Tesla: Man Out of Time by Margaret Cheney

“Nikola Tesla had such intuition about the future, and his ideas are more relevant today than ever before — it’s inspiring to read about his life.” -MA

The Secret Oral Teachings in Tibetan Buddhist Sects by Alexandra David-Neel and Lama Yongden

“This is one of my favorite books of all time. I discovered it in my early 20s, and I have never stopped learning from it.” -MA

Collected Works by Mahatma Gandhi (also rec’d by Martin Luther King Jr.Malcolm XGloria Steinem)

“People ask me what book politicians should read. They should read the life of Mahatma Gandhi.” -MA

Essays and Reflections by George Gurdjieff

The Collected Works by Ernest Hemingway

The Castle by Franz Kafka

“Kafka’s unfinished novel features so many lives and so many different moments from the development of our society. Its lessons can be applied to the cultural and political moment we live in right now.” -MA

Collected Works by Karl Marx & Friedrich Engels

Japanese Poetry by Arakida Moritake (out of print)

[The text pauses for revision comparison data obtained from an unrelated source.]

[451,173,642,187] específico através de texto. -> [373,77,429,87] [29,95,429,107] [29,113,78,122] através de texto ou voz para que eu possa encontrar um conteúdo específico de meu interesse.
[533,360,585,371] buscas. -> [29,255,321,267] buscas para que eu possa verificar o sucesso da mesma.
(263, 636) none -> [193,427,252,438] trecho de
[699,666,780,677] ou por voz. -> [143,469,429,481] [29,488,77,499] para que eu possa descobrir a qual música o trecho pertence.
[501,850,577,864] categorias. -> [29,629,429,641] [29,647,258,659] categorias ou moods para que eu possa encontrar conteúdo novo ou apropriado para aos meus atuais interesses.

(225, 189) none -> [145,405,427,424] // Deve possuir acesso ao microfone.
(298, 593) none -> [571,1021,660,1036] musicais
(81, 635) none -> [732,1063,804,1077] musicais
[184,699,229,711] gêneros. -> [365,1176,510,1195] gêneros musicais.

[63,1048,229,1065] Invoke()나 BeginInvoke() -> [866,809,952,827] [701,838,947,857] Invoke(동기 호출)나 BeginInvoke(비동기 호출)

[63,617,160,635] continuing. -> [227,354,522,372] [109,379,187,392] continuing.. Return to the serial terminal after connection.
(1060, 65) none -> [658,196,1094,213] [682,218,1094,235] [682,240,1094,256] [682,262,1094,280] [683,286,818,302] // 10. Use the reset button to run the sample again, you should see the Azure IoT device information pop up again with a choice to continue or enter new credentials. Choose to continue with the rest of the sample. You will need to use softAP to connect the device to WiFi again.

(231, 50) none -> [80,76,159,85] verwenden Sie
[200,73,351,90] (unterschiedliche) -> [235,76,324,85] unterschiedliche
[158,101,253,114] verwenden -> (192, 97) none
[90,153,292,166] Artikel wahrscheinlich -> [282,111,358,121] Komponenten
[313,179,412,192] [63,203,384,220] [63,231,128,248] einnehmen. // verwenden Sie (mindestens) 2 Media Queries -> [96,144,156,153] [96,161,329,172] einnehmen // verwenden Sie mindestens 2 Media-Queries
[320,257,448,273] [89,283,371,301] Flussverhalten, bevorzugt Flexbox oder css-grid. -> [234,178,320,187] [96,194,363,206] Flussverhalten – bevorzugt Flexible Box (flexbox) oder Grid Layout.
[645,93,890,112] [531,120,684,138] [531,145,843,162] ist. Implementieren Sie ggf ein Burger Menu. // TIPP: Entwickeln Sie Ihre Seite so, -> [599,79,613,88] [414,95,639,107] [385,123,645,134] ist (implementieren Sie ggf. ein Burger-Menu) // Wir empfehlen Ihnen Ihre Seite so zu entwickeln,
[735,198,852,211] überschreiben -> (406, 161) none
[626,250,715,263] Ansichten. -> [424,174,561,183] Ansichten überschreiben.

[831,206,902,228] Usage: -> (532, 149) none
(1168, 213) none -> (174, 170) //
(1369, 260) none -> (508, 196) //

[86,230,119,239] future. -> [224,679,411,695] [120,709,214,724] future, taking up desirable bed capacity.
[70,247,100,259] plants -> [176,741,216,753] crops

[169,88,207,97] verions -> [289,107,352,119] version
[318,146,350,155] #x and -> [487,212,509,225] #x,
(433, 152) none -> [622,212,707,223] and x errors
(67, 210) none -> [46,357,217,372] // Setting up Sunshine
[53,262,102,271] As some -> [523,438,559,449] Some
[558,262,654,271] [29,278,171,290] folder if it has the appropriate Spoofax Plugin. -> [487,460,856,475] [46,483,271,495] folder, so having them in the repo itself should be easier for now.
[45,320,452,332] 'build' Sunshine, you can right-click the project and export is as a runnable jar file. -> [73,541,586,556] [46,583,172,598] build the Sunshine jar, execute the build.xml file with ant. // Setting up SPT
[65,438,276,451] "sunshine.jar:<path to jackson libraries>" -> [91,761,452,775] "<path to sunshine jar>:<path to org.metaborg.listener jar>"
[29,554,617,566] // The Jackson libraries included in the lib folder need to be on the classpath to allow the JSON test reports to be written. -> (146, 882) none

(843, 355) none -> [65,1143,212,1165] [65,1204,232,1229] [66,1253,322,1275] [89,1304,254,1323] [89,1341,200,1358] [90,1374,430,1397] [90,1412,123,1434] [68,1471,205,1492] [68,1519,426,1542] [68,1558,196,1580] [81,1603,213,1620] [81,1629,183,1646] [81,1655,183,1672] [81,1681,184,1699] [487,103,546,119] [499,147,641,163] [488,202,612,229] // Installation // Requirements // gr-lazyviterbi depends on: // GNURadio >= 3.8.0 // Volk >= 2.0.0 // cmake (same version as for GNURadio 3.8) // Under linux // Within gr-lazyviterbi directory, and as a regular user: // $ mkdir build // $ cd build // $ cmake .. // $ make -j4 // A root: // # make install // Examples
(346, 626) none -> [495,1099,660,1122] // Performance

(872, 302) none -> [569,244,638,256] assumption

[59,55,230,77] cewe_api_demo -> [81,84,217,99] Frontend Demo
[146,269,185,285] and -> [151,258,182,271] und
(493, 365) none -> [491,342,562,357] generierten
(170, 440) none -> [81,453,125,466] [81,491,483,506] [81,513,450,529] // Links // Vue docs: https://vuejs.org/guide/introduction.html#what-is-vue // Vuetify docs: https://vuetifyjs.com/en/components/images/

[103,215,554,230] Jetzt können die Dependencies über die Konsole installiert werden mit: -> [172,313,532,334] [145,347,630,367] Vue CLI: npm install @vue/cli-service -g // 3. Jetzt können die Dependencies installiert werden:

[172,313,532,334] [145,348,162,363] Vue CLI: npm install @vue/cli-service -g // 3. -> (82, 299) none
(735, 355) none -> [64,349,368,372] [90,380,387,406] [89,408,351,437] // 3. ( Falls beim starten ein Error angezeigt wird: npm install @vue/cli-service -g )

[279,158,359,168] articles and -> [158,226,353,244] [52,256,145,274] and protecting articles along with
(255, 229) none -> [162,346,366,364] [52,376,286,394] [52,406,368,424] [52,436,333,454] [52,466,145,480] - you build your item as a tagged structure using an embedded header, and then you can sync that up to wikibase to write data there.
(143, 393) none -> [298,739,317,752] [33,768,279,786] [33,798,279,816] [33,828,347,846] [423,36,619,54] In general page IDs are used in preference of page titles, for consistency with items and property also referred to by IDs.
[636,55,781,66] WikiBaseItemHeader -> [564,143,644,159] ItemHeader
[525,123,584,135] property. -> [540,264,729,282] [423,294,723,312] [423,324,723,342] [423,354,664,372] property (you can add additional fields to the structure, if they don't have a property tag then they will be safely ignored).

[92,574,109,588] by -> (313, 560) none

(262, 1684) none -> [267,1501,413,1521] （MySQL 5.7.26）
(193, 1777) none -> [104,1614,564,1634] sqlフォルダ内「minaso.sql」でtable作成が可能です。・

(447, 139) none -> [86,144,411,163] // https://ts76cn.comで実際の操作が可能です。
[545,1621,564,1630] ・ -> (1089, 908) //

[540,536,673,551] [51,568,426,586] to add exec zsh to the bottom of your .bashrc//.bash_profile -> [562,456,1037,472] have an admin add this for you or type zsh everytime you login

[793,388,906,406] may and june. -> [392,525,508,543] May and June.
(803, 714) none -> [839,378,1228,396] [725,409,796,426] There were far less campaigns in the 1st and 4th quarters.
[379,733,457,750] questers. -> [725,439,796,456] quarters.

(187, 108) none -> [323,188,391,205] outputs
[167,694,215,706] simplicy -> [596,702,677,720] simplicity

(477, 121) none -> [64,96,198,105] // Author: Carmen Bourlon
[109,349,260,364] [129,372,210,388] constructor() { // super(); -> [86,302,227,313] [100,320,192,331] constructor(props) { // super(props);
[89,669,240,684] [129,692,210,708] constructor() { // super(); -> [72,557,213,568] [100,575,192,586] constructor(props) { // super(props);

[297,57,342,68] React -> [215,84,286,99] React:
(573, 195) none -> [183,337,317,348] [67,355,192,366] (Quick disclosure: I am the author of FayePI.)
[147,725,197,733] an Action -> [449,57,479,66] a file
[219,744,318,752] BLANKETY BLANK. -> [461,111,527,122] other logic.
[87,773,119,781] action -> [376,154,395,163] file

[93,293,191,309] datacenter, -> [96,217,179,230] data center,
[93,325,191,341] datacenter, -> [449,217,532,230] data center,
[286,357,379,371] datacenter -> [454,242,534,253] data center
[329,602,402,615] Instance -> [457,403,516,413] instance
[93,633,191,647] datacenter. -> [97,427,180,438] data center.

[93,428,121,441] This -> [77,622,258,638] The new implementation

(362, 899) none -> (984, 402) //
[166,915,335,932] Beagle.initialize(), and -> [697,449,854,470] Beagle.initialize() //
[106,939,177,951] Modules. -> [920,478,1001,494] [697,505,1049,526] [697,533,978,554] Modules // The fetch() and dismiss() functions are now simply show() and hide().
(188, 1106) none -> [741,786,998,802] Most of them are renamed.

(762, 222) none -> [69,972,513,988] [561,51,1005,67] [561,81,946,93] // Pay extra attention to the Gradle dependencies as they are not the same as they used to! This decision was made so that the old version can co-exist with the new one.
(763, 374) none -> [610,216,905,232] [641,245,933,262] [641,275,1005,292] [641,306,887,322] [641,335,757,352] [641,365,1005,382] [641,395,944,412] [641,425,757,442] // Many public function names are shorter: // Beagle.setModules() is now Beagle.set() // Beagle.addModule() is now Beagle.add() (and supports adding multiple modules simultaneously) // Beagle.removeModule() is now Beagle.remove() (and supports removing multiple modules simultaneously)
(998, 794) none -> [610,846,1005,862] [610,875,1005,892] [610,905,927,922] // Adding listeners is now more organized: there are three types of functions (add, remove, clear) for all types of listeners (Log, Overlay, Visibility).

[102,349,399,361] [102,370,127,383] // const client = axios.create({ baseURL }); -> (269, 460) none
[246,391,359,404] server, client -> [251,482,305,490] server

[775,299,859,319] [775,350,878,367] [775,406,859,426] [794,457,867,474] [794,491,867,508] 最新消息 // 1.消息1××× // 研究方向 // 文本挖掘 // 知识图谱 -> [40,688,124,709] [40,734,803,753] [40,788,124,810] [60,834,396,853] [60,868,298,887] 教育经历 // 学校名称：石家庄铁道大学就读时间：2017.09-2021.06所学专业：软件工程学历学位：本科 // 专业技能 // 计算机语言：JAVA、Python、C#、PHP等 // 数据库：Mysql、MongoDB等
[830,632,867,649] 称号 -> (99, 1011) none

“I like many poets, but these three simple lines by Arakida Moritake (1473-1549) always stay with me as a reminder of the temporality of our existence:
An orphaned blossom
returning to its bough, somehow?
No, a solitary butterfly.” -MA

Books by Haruki Murakami

“I like Haruki Murakami. I enjoy the realism he mixes with the surreal Japanese mysticism in his narratives.” -MA

In Search of Lost Time by Marcel Proust

The Black Count by Tom Reiss

“Brilliantly researched, this book transports you vividly into the world of Thomas-Alexandre Dumas, a mixed-race nobleman and soldier during the French Revolution who inspired his son, Alexandre Dumas, to write The Count of Monte Cristo. It is a must-read.” -MA

Selected Poetry by Rainer Maria Rilke (also rec’d by Bob Dylan)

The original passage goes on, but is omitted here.